Now on display at the Birdhouse Gallery, Hancock, New York: A debut exhibition of some very tiny art. Photo by Bill Westmoreland.
SHE OPENED A GALLERY IN A BIRDHOUSE

IN UPSTATE NEW YORK, AN UNUSUAL ART SHOWCASE TAKES WING



by Edward M. Gómez

Mother always said, “Think big!

Mother was wrong.

Sometimes, big ideas can entice, succeed — and explode — on a remarkably small scale. Take the new Birdhouse Gallery, which the artist Sunny Chapman has founded and opened earlier this year in Hancock, a small town in upstate New York, on the east bank of the Delaware River, which serves as the region’s border with Pennsylvania, immediately to the west.

Chapman, who, with her partner, is normally based in New York City, in Brooklyn, told brutjournal, “We bought two run-down houses in Hancock in 2019 to use as a summer/weekend home and studio. When the pandemic started, we decided to stay here and have been here most of the time except for brief visits to Brooklyn.”
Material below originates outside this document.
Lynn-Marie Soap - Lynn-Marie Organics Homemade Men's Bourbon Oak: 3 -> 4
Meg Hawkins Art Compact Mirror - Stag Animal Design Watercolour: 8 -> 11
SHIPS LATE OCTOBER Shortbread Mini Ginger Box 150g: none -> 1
The artist Sunny Chapman presenting the inaugural exhibition at her Birdhouse Gallery in Hancock, New York, August 2021. Photo by Bill Westmoreland.

Her impulse to create the Birdhouse Gallery was, Chapman explained, inspired by some friends’ earlier, somewhat similar undertaking — by two other acquaintances who had dared to think small.

The artist recalled that, more than ten years ago, she visited these friends “who had made a gallery of tiny art” in a rectangular-shaped inset in one of their apartment’s walls; that space measured roughly one foot by two feet in size. Chapman did not want to directly copy their project, but the idea of presenting art on a miniature scale stuck with her. Later, she noticed in Florida and elsewhere the trend of so-called free libraries — free-standing little sheds or cabinets set out in front of suburban houses or on roadsides where passersby could drop off or borrow donated, used books. Chapman appreciated the non-wasteful, community-nurturing ethos of such homemade, public-access facilities.

More recently, the artist said, her idea to create a tiny gallery of her own finally “came to life.” She noted, “I needed to feel connected to other artists, who had been having a rough time throughout the pandemic. I wanted to help them in whatever small way I could. So my partner built the gallery, I sent out an open call, and we opened in May 2021.” Because she owns the property on which her minuscule art venue is located, she did not need any special building permits.

The Birdhouse Gallery celebrates the unusual, the recycled, the minuscule — and a sense of community among artists. Photo by Bill Westmoreland.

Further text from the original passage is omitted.